There are two main reasons why bags, laptop cases, and briefcases might attract a criminal’s attention during a burglary. Firstly, they may contain other items worth stealing. Secondly, they are useful for carrying other stolen property without raising suspicion; a person walking along a street balancing several iPads, smartphones, and a laptop is very likely to raise suspicion and attract police attention. Somebody carrying a bag or briefcase filled with these items is not. As far as possible, keep such items stored away—don’t make things easy for the burglar.

Prescription Drugs

It is a sad fact of modern life that substance addiction is on the rise, and this often leads to an increase in acquisitive crime. Moreover, it is no longer rare that premises known to store prescription drugs are broken into for that very reason. If you need to store prescription drugs within your home, keep them stored securely, take care not to advertise their presence and, if you have a serious condition, consider creating a separate inventory so that they can be replaced quickly if stolen.  
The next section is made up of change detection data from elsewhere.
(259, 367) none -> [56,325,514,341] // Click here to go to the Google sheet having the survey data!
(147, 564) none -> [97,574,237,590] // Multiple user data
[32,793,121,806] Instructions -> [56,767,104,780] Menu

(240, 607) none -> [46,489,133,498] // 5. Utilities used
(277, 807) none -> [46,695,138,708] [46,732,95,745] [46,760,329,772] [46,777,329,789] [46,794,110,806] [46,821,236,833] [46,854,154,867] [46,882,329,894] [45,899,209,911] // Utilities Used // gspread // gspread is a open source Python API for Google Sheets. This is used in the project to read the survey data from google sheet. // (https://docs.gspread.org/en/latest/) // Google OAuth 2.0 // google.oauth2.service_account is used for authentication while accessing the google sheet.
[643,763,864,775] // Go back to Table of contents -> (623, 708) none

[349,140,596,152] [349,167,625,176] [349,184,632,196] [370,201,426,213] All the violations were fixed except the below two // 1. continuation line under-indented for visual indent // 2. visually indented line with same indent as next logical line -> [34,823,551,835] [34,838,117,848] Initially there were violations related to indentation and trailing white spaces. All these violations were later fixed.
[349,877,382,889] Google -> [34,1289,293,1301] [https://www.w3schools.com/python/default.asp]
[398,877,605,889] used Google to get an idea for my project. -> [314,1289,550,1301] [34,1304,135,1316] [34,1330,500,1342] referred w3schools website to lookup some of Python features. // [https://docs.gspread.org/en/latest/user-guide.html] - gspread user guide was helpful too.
Finally, let’s discuss firearms. If you own firearms and a burglar discovers them whilst searching your home, they will be stolen. Firearms attract a good price on the criminal market and they’re easily offloaded, so always keep them protected within a suitably robust gun locker.

If your registered firearms are stolen during a burglary, it is of paramount importance that you make attending law enforcement personnel aware as soon as possible. This is primarily because your weapon or weapons are now in criminal hands, which presents both a public and officer safety risk, and also because the firearms registered to you will likely be sold to other criminals, and potentially used in a crime. So, documenting the theft officially and protecting yourself against future investigation should be an imperative.

In conclusion, burglars vary in capability, intelligence, and approach, but they all have the same aim: to steal property and make money. All of your possessions are at risk if your home is broken into, but valuable and transportable items will be targeted first, and so should be prioritized in terms of protective security. As far as possible, keep any items falling into this category stored securely, out of sight, and do not advertise their presence to others.